Vous finirez votre thèse d’ici quelques mois. Quelle sera la suite?
Nous pensons faire une demande auprès d’Innosuisse, l’agence qui soutient l’innovation, afin d’obtenir les fonds nécessaires pour optimiser le microscope et créer une start-up. Il faudra aussi faire tester le prototype par différentes personnes pour être certain qu’il soit facile d’utilisation par tout un chacun.
C’est aspect marketing, relations publiques, que vous devez maintenant développer vous plaît-il?

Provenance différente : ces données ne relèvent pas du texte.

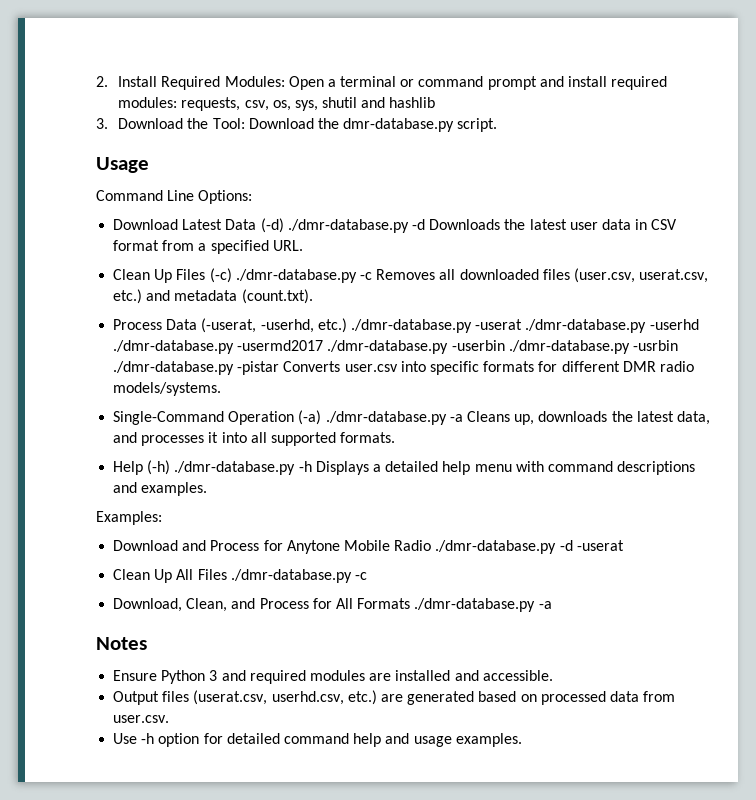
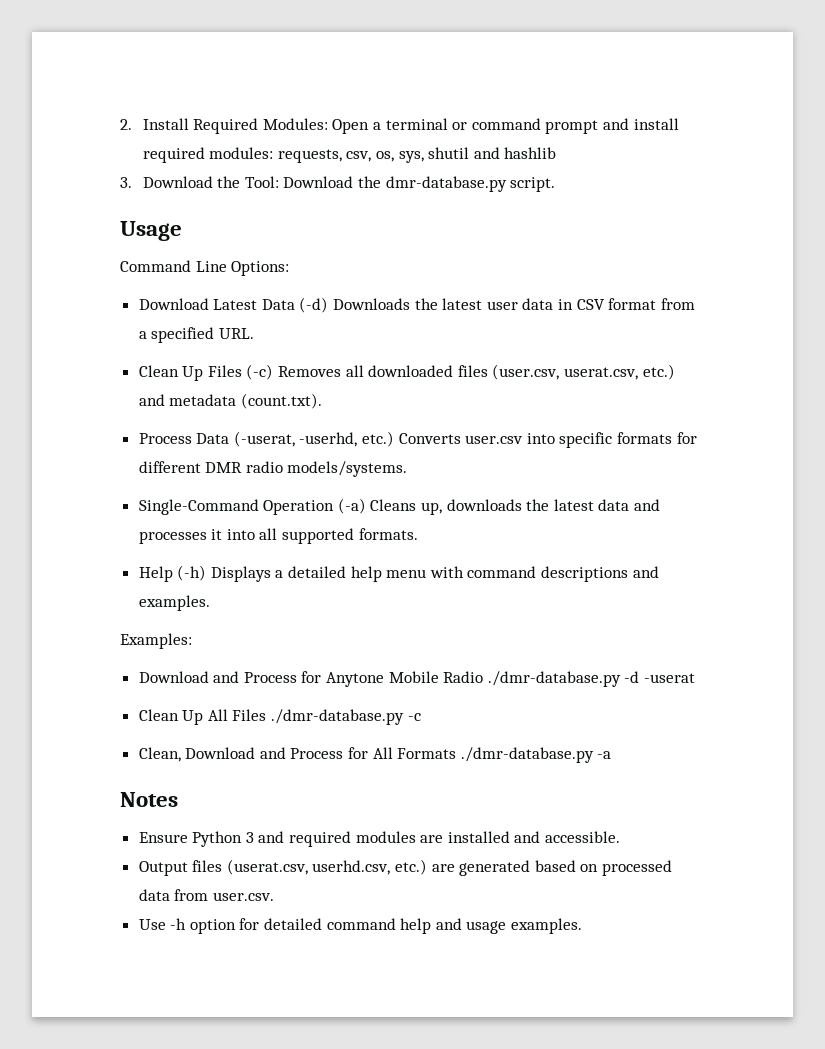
- Download Latest Data (-d) ./dmr-database.py -d Downloads the latest user data in CSV format from a specified URL.
+ Download Latest Data (-d) Downloads the latest user data in CSV format from a specified URL.
- Clean Up Files (-c) ./dmr-database.py -c Removes all downloaded files (user.csv, userat.csv, etc.) and metadata (count.txt).
+ Clean Up Files (-c) Removes all downloaded files (user.csv, userat.csv, etc.) and metadata (count.txt).
- Process Data (-userat, -userhd, etc.) ./dmr-database.py -userat ./dmr-database.py -userhd ./dmr-database.py -usermd2017 ./dmr-database.py -userbin ./dmr-database.py -usrbin ./dmr-database.py -pistar Converts user.csv into specific formats for different DMR radio models/systems.
+ Process Data (-userat, -userhd, etc.) Converts user.csv into specific formats for different DMR radio models/systems.
- Single-Command Operation (-a) ./dmr-database.py -a Cleans up, downloads the latest data, and processes it into all supported formats.
+ Single-Command Operation (-a) Cleans up, downloads the latest data and processes it into all supported formats.
- Help (-h) ./dmr-database.py -h Displays a detailed help menu with command descriptions and examples.
+ Help (-h) Displays a detailed help menu with command descriptions and examples.
- Download, Clean, and Process for All Formats ./dmr-database.py -a
+ Clean, Download and Process for All Formats ./dmr-database.py -a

Je n’ai fait qu’effleurer la surface, mais j’ai déjà appris plein de choses! Cela dit, cela m’a fait sortir de ma zone de confort et, pour ne rien vous cacher, j’ai même connu des périodes de stress au moment de ficeler mon dossier pour le concours UBS. Heureusement, j’ai pu compter sur l’aide du bureau de transfert technologique de l’Université et sur Fri Up, l’organe de soutien à la création d’entreprise du Canton de Fribourg. C’est hyper intéressant, mais c’est un défi.
Souhaitez-vous déposer un brevet?
Oui, car de cette manière il est toujours plus facile de trouver des investisseurs. Nous devons d’abord présenter la demande devant la Commission de la propriété intellectuelle (IP Board) de l’Université, afin de voir si elle accepte de nous soutenir, car la démarche coûte.
Votre produit va-t-il s’arracher?
Difficile de le savoir car les marchés peuvent bouger très vite, mais j’y crois. On m’a toujours dit que les start-up peuvent connaître des hauts et des bas et qu’il faut savoir gérer les bas!